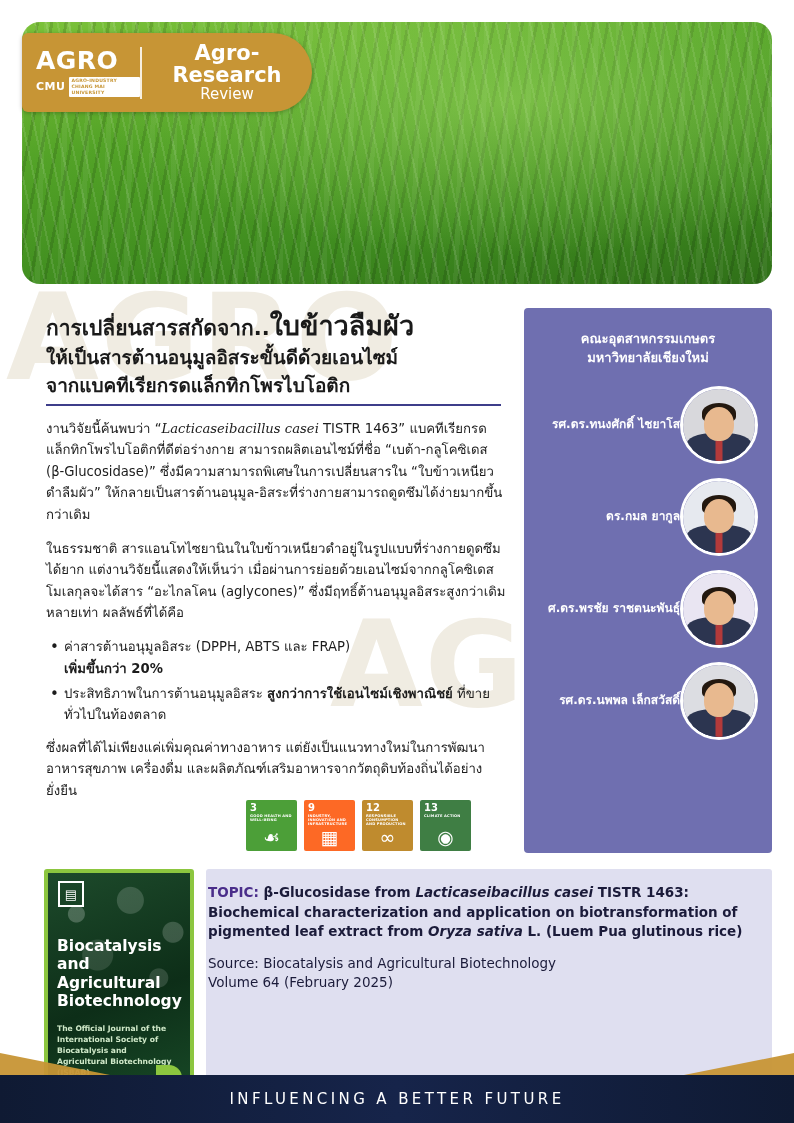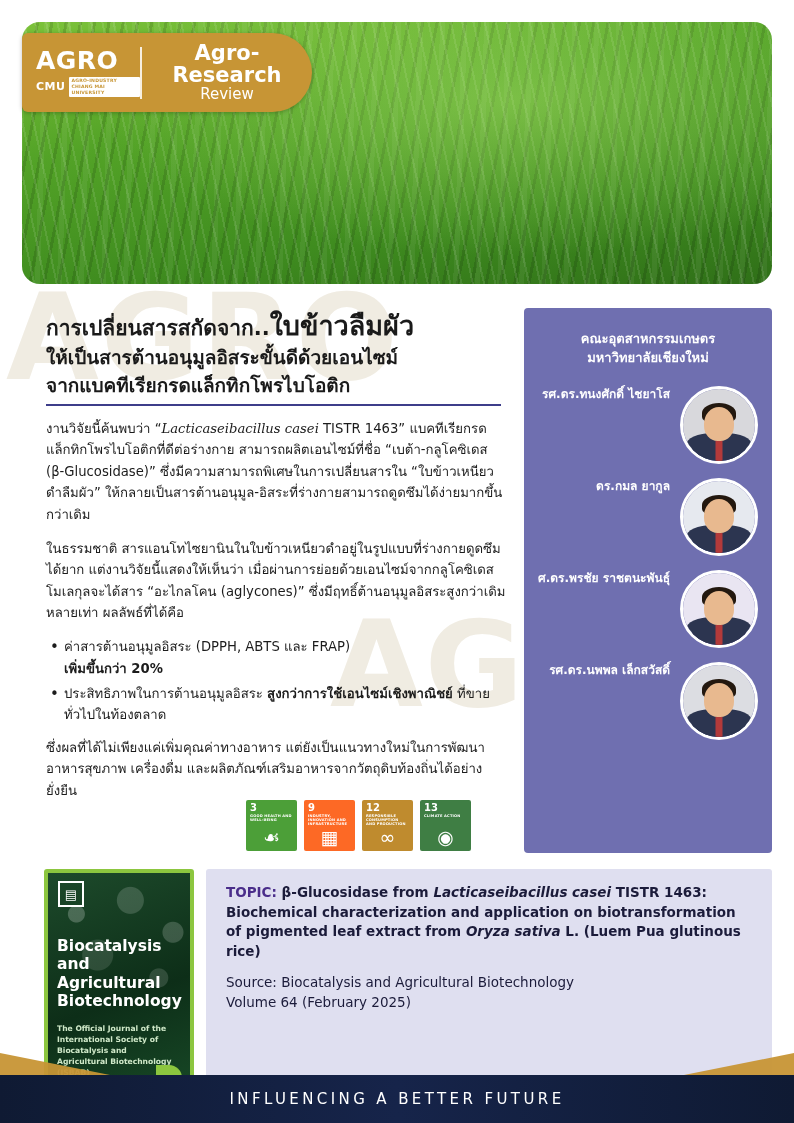--- a/index.html
+++ b/index.html
@@ -151,8 +151,8 @@
     margin-bottom: 18px;
   }
   .author {
-    display: flex; align-items: flex-start; justify-content: flex-end;
-    gap: 10px; margin-bottom: 14px; height: 78px;
+    display: flex; align-items: center; justify-content: flex-end;
+    margin-bottom: 14px; height: 78px;
   }
   .author .nm {
     color: #ffffff; font-size: 12px; font-weight: 600;

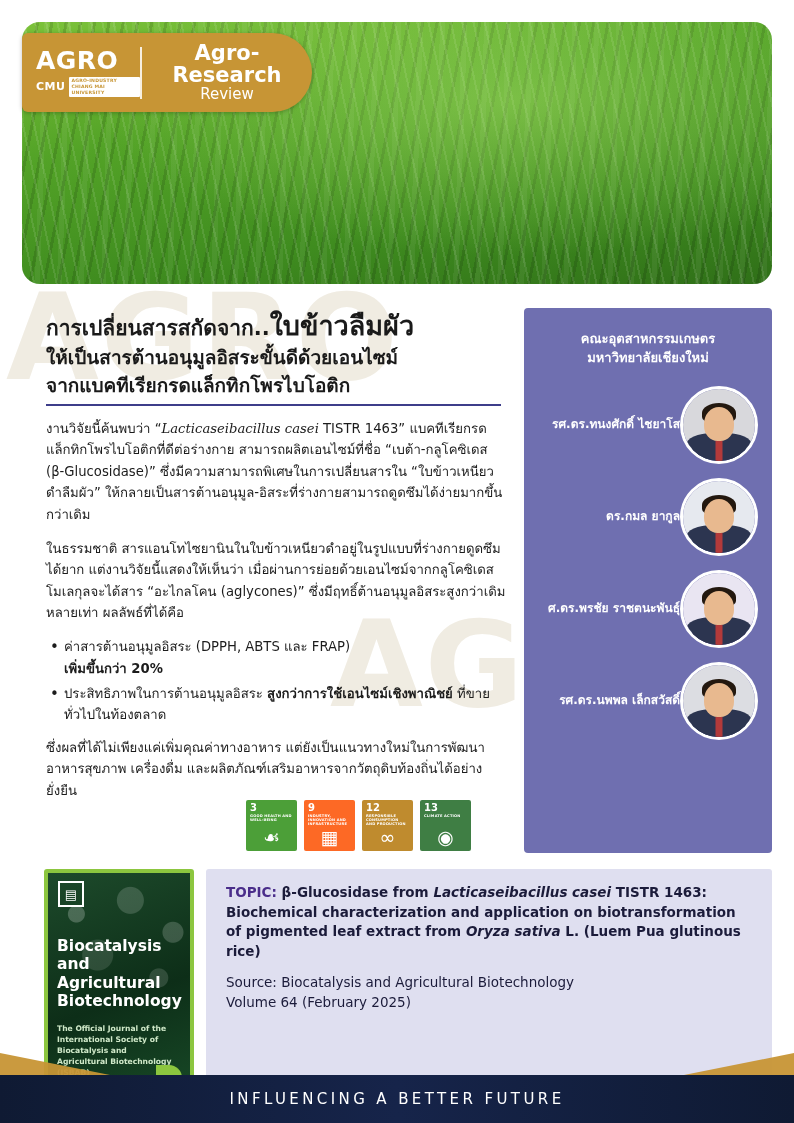--- a/index.html
+++ b/index.html
@@ -232,7 +232,7 @@
     width: 566px; height: 236px;
     background: #dfdff0;
     border-radius: 3px;
-    padding: 14px 20px;
+    padding: 14px 2px;
     z-index: 2;
     font-size: 13.5px; color: #1b1b3a; line-height: 1.45;
   }

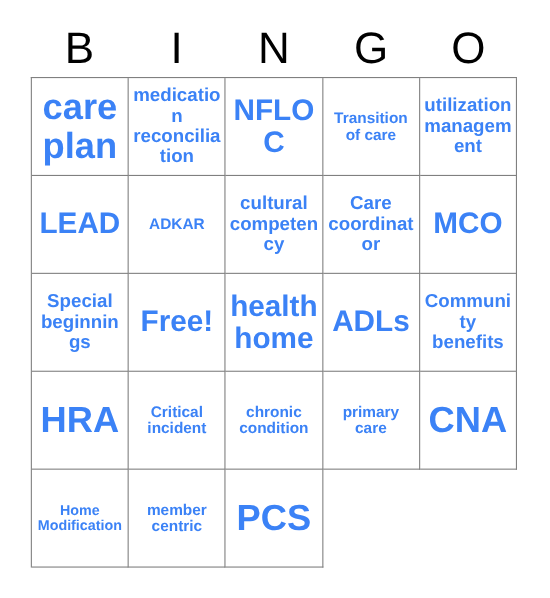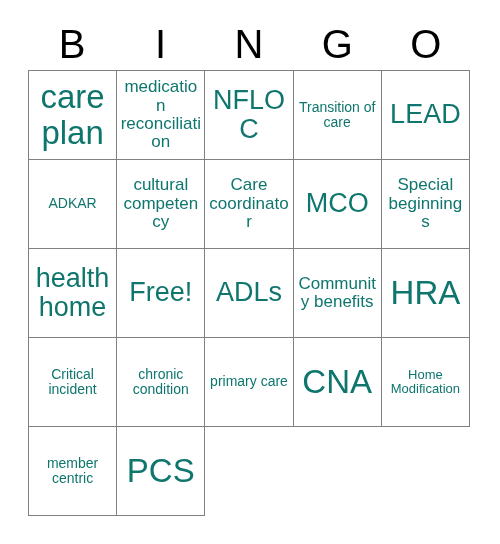--- a/index.html
+++ b/index.html
@@ -58,8 +58,9 @@
     justify-content: center;
     text-align: center;
     padding: 2px 3px;
-    color: #0f766e;
+    color: #3b82f6;
     overflow: hidden;
+    font-weight: bold;
   }
   .cell-text {
     display: block;

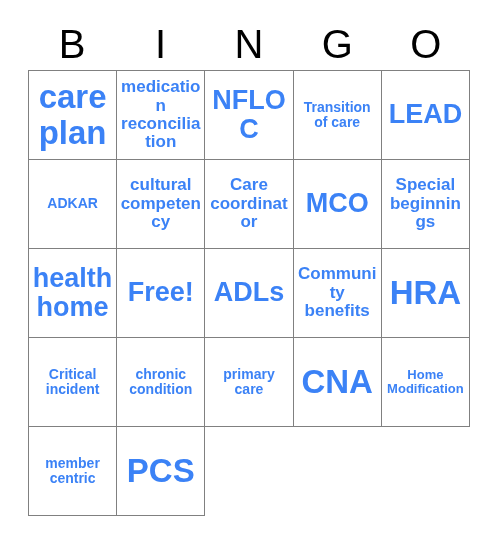--- a/index.html
+++ b/index.html
@@ -103,6 +103,9 @@
     <div class="cell size-md">
         <span class="cell-text">Transition of care</span>
       </div>
+    <div class="cell size-sm">
+        <span class="cell-text">utilization management</span>
+      </div>
 
     <div class="cell size-lg">
         <span class="cell-text">LEAD</span>

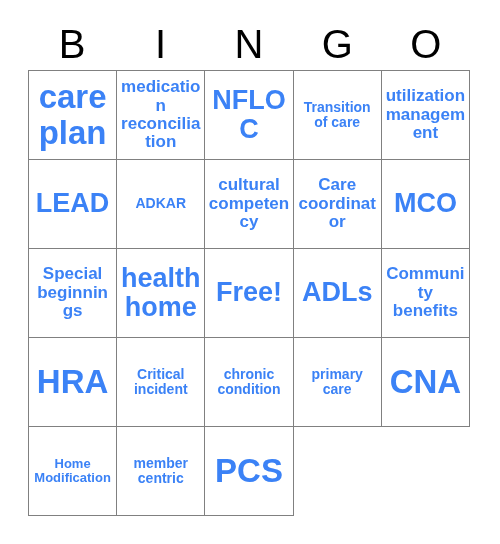--- a/index.html
+++ b/index.html
@@ -127,10 +127,10 @@
         <span class="cell-text">Special beginnings</span>
       </div>
     <div class="cell size-lg">
-        <span class="cell-text">health home</span>
+        <span class="cell-text">Free!</span>
       </div>
     <div class="cell size-lg">
-        <span class="cell-text">Free!</span>
+        <span class="cell-text">health home</span>
       </div>
     <div class="cell size-lg">
         <span class="cell-text">ADLs</span>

********************

* ACTIVITY: Whenever the word "home" occurs in a line above, copy that line.

* EXERCISE OUTPUT:
-        <span class="cell-text">health home</span>
+        <span class="cell-text">health home</span>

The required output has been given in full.